In 2022, young people have abandoned traditional theories of feminism and equality. Instead, they’re concentrating on something far more optimistic and unexpected: “bimboism.” But what exactly is a bimbo? Isn’t “bimbo” a derogatory term? And what does this have to do with mental health? The answer is, shockingly, quite a lot.
Traditionally, “bimbo” was defined as an attractive but insipid or “dumb” woman. Nowadays, young people are looking to reclaim the word. Feminist Theory has been prevalent in mental health counseling for decades; The work of Karen Horney comes to mind. But Millenials and Generation Z have a new take on feminism. Shot into the zeitgeist by Tiktok and Generation Z, the modern “bimbo” is the lovechild of social media and third-wave feminism. She stands for equality for all and, surprisingly, self-care & mental health. Syrena, a Tiktok creator known as @fauxrich, defined a bimbo as a traditionally or hyper-feminine woman often villainized for her love of traditionally feminine things, including self-care, caring for one’s physical appearance, and being in touch with one’s emotions. Griffin Maxwell Brooks, a Tiktok content creator, expanded on “the study of bimbology” in a video, saying, “nobody can tell you how to be a bimbo, since it isn’t about how people see you.” They continued, “There is no gender, class, color, or ability in the bimbo. The only prerequisite for bimbofication is embracing and reclaiming your body in the name of independence.”
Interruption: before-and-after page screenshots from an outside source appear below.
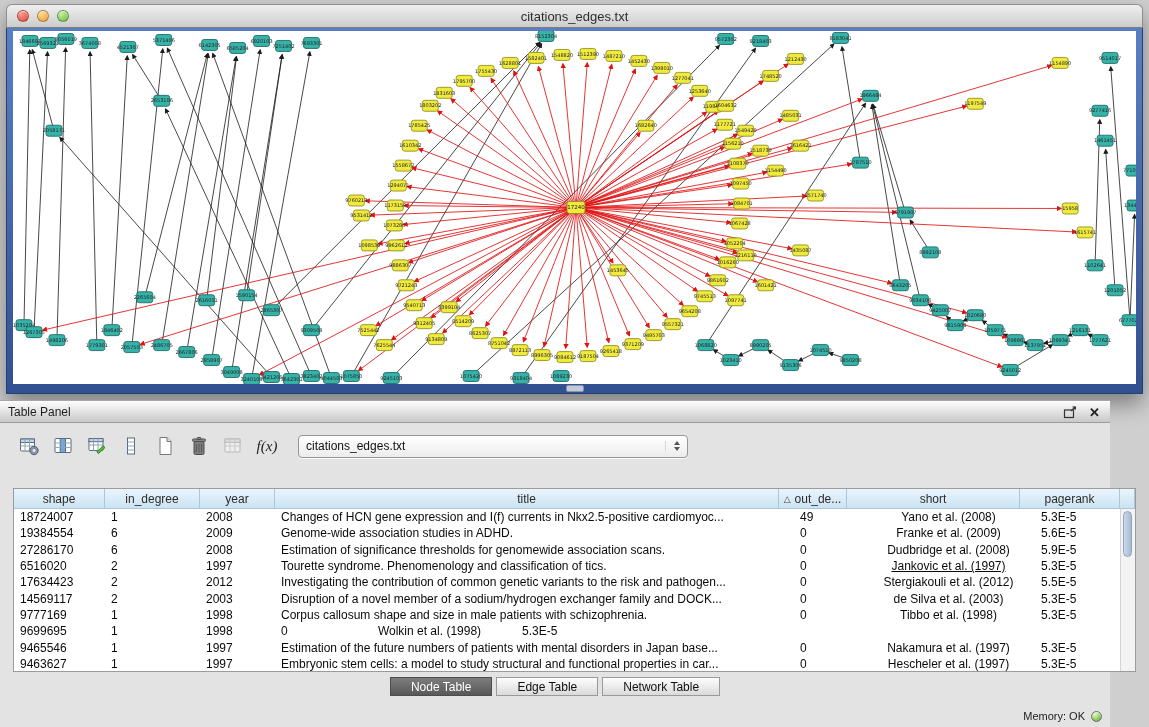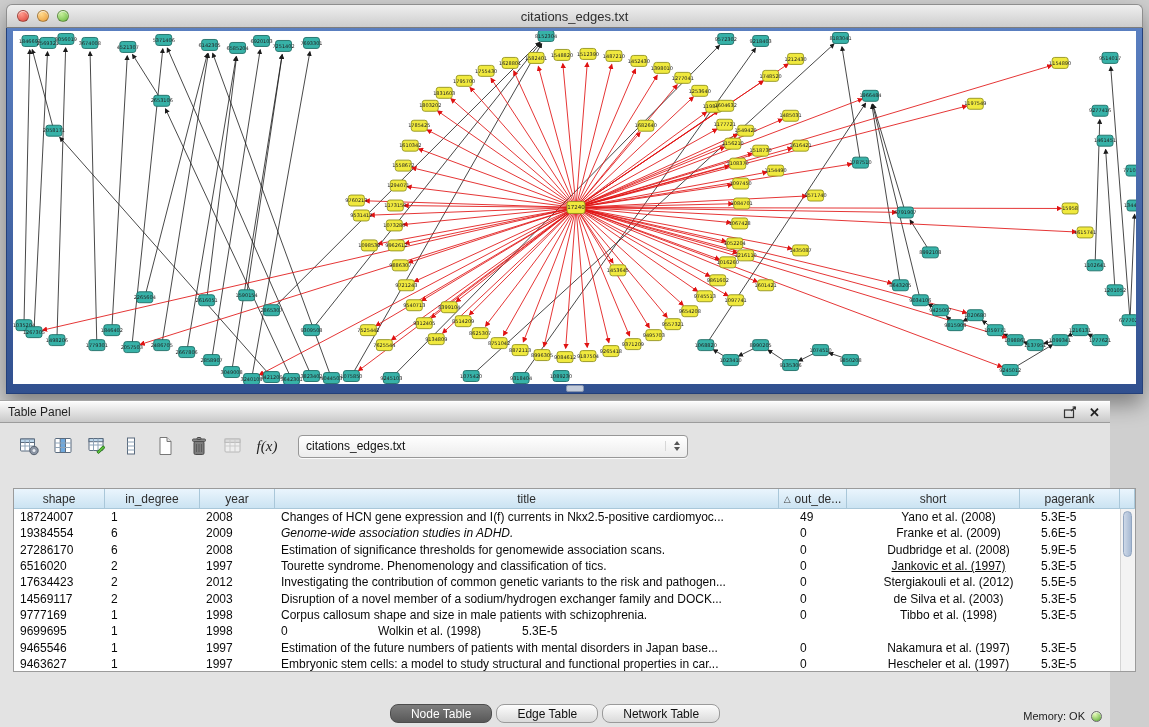--- a/index.html
+++ b/index.html
@@ -71,22 +71,22 @@
   .td.center { text-align:center; padding-left:0; }
   .vscroll { position:absolute; right:0; top:20px; bottom:0; width:15px;
     background:#f3f3f3; border-left:1px solid #d4d4d4; }
   .vthumb { position:absolute; top:2px; left:2px; width:9px; height:46px;
     border-radius:5px; background:linear-gradient(90deg,#cdd8e7,#a6b9d3);
     border:1px solid #91a5c0; }
 
   .tabs { position:absolute; left:0; right:0; top:276px; display:flex;
     justify-content:center; gap:4px; }
   .tab { height:19px; padding:0 20px; display:flex; align-items:center;
-    font-size:12px; border:1px solid #9a9a9a; border-radius:8px;
-    background:linear-gradient(#fdfdfd,#dadada); color:#111;margin-top:27px; }
+    font-size:12px; border:1px solid #9a9a9a; border-radius:0;
+    background:linear-gradient(#fdfdfd,#dadada); color:#111; }
   .tab.selected { background:linear-gradient(#7d7d7d,#585858); color:#fff;
     border-color:#4c4c4c; }
 
   .status { position:absolute; right:8px; bottom:5px; display:flex;
     align-items:center; gap:6px; font-size:11px; color:#1c1c1c; }
   .memdot { width:11px; height:11px; border-radius:50%;
     background:radial-gradient(circle at 35% 28%, #e2f9b4, #54a82e);
     border:1px solid #6b6b6b; box-shadow:inset 0 1px 1px rgba(255,255,255,.8); }
 </style>
 </head>
@@ -952,21 +952,21 @@
           <div class="td" style="width: 75px; flex: 0 0 75px;">2008</div>
           <div class="td" style="flex: 1 1 auto;">Changes of HCN gene expression and I(f) currents in Nkx2.5-positive cardiomyoc...</div>
           <div class="td" style="width: 68px; flex: 0 0 68px;">49</div>
           <div class="td center" style="width: 173px; flex: 0 0 173px;">Yano et al. (2008)</div>
           <div class="td" style="width: 100px; flex: 0 0 100px;">5.3E-5</div>
         </div>
         <div class="tr">
           <div class="td" style="width: 91px; flex: 0 0 91px;">19384554</div>
           <div class="td" style="width: 95px; flex: 0 0 95px;">6</div>
           <div class="td" style="width: 75px; flex: 0 0 75px;">2009</div>
-          <div class="td" style="flex: 1 1 auto; font-style: italic;">Genome-wide association studies in ADHD.</div>
+          <div class="td" style="flex: 1 1 auto;">Genome-wide association studies in ADHD.</div>
           <div class="td" style="width: 68px; flex: 0 0 68px;">0</div>
           <div class="td center" style="width: 173px; flex: 0 0 173px;">Franke et al. (2009)</div>
           <div class="td" style="width: 100px; flex: 0 0 100px;">5.6E-5</div>
         </div>
         <div class="tr">
           <div class="td" style="width: 91px; flex: 0 0 91px;">27286170</div>
           <div class="td" style="width: 95px; flex: 0 0 95px;">6</div>
           <div class="td" style="width: 75px; flex: 0 0 75px;">2008</div>
           <div class="td" style="flex: 1 1 auto;">Estimation of significance thresholds for genomewide association scans.</div>
           <div class="td" style="width: 68px; flex: 0 0 68px;">0</div>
For years, psychologists, therapists, and other mental health workers have worked for equal rights for both men and women. Unfortunately, in modern media and Western culture, traditionally feminine interests (such as watching romantic comedies, enjoying a spa day, or participating in any form of feminine activities as self-care) were seen as superficial, shallow, and for the unintelligent. Even in medical and mental health fields, the deep disdain for female emotions can be seen. For example, the verbiage of Histrionic Personality Disorder, with “histrionic,” originating from the Greek prefix hystera, meaning “womb” or “uterus.” Extreme emotions, attention-seeking behavior, and even being excessively consumed with grooming are all female-coded symptoms of HPD.
While the sub-culture of the new-age bimbo is relatively new on social media, what she represents is clear: a new, radical acceptance of all things traditionally feminine, including the full spectrum of her emotions, interests, and preferred self-care.